Locally Known in the Boston Globe


At a store near you, low-mileage lettuce
A farm's oil-stingy plan cuts out the cross-country trek for Boston-bound greens
By Jenn Abelson, Globe Staff  |  June 23, 2008
BOWDOINHAM, Maine - Ben Dobson is betting his future on 170 acres of salad greens along the shores of Merrymeeting Bay.
The 24-year-old oversees New England's first large-scale organic farm dedicated to supplying East Coast supermarkets and restaurant chains with local greens.
The start-up farm, called Locally Known, is trying to capitalize on soaring fuel costs and growing consumer demand for local, organic foods by offering fresher lettuce at competitive prices.
Most salad greens make a cross-country trek of more than 3,000 miles from California's Salinas Valley, nicknamed "Salad Bowl of the World," to get to Boston. Locally Known's produce, however, traveled just 144 miles from Maine to hit the shelves last week at Whole Foods supermarkets. And five ounces cost $1 less than the same amount of greens from California-based Earthbound Farm, a savings largely due to lower transportation costs.
"This is absolutely huge. What Locally Known is attempting has never really been done before on the East Coast to this level," said Bill McGowan, Whole Foods' produce coordinator for the North Atlantic region. "At this time, trucking greens from California, the primary grower, to the East Coast is not great from a fuel standpoint and a green-mission standpoint."
Until now, it has been nearly impossible for small local farmers to supply major supermarket chains because of costly food safety requirements, restrictions that grew more stringent following the 2006 E. coli outbreak in spinach. But with an investment from a group of entrepreneurs under the age of 30, along with a $250,000 grant from Maine's agriculture department, Locally Known built a processing plant that washes, dries, and packages the greens to meet industry standards.
Much of the harvest is automated, with band saws on wheels, allowing a crew of three and machines to do the work of 50 people picking lettuce by hand. At full capacity, Locally Known expects to harvest about 60,000 pounds of greens each week, including spinach, arugula, and baby kale. The produce will supply retailers such as Whole Foods, Trader Joes, and Hannafords.

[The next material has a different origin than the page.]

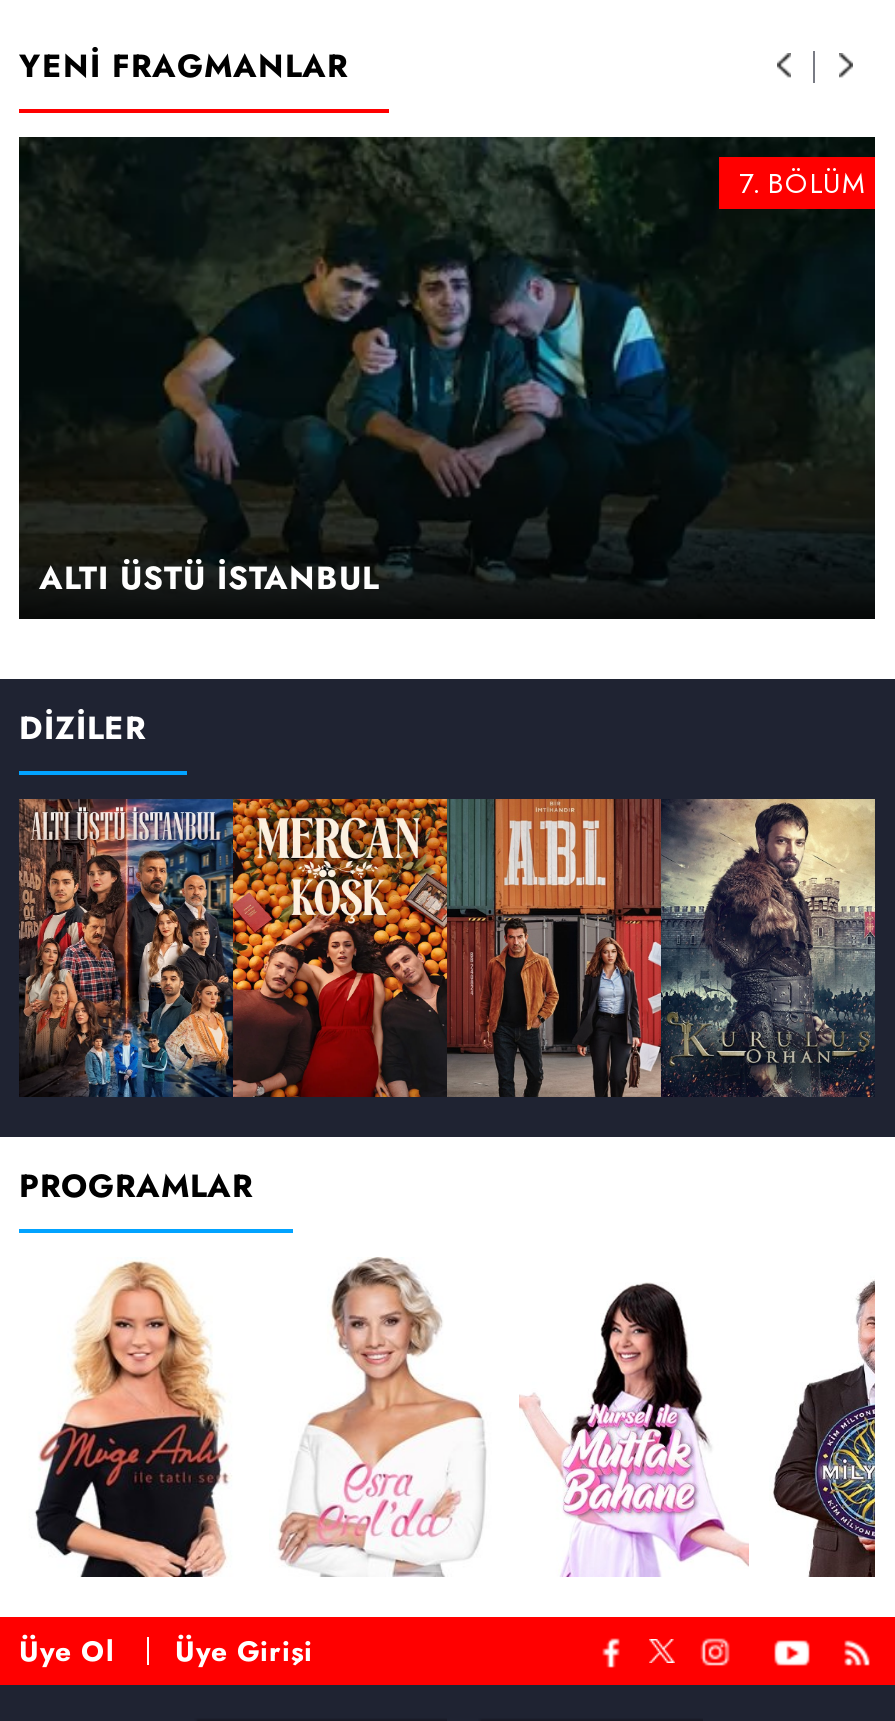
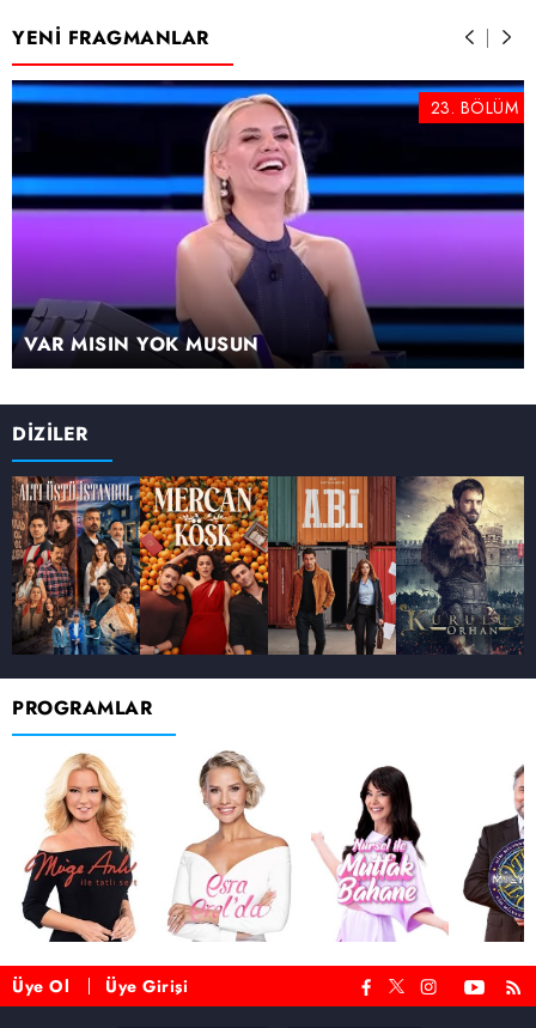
[17,137,877,601] [image] | ALTI ÜSTÜ İSTANBUL -> [11,80,525,358] [image] | VAR MISIN YOK MUSUN
[739,163,865,203] 7. BÖLÜM -> [430,95,518,119] 23. BÖLÜM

"We can offer fresher greens that sit on the truck less time and can be identified with the local farm connection," said Dobson, president of Locally Known. "And we can offer it at competitive prices."
Locally Known's 170 acres pale in comparison to lettuce farms in California, which can sprawl over more than 2,000 acres. But Dobson, who grew up working on his father's farm in the Berkshires, is looking to lease land in Florida to harvest in the winter. Ultimately, he wants to build a cooperative across the region to create a sustainable year-round supply of produce for the East Coast sold under the Locally Known label.
Soaring costs for fuel and petroleum-based fertilizers used in conventional farming have made local organic produce a more competitive option for supermarket chains and restaurants, said Brook DeLorme, who at 28 is the oldest of Locally Known's five partners.
According to the market research publisher Packaged Facts, sales of locally grown foods in the United States were expected to rise from about $4 billion in 2002 to $7 billion by 2011. Locally Known said it is not trying to steal the market from local farms that supply small health food stores and nearby restaurants. Instead, it is focusing on major supermarket chains.
"More and more of the larger food services and retailers are rethinking their sourcing. They're paying more attention as fuel prices soar, and regional distribution appears to make the most financial sense," said Rich Pirog, associate director at Iowa State University's Leopold Center, which does research to develop sustainable agricultural practices.
A Leopold study conducted several years ago found that conventional produce traveled an average of 1,518 miles to reach Chicago, with grapes, lettuce, spinach, broccoli, and cauliflower traveling over 2,000 miles.
This month, the Massachusetts Restaurant Association hosted a "Green Restaurant Revolution" event, featuring media mogul turned restaurateur Ted Turner and local celebrity chef Todd English talking about ways restaurateurs can focus on environmental stewardship and local sustainability. English, in an interview, said local sourcing is increasingly important because of rising food prices and fuel surcharges.
"You have to be smarter, look harder for the best buys out there," English said. "And buying local just makes sense; it's fresher and you're supporting the local economy."
In Bowdoinham, Dobson is working nearly 20 hours a day, every day, to keep the farm on track. But lettuce is growing faster than expected, a salad spinner broke down last week, and bar-coding software he passed on to save money is now desperately needed. Adding to his stress is a planned visit by Maine's governor this week.
"It's a lot of chance," Dobson said, as he peered out onto his farm, acres of peppery arugula and spinach stretching into the distance. "But we think it's the right opportunity at the right time."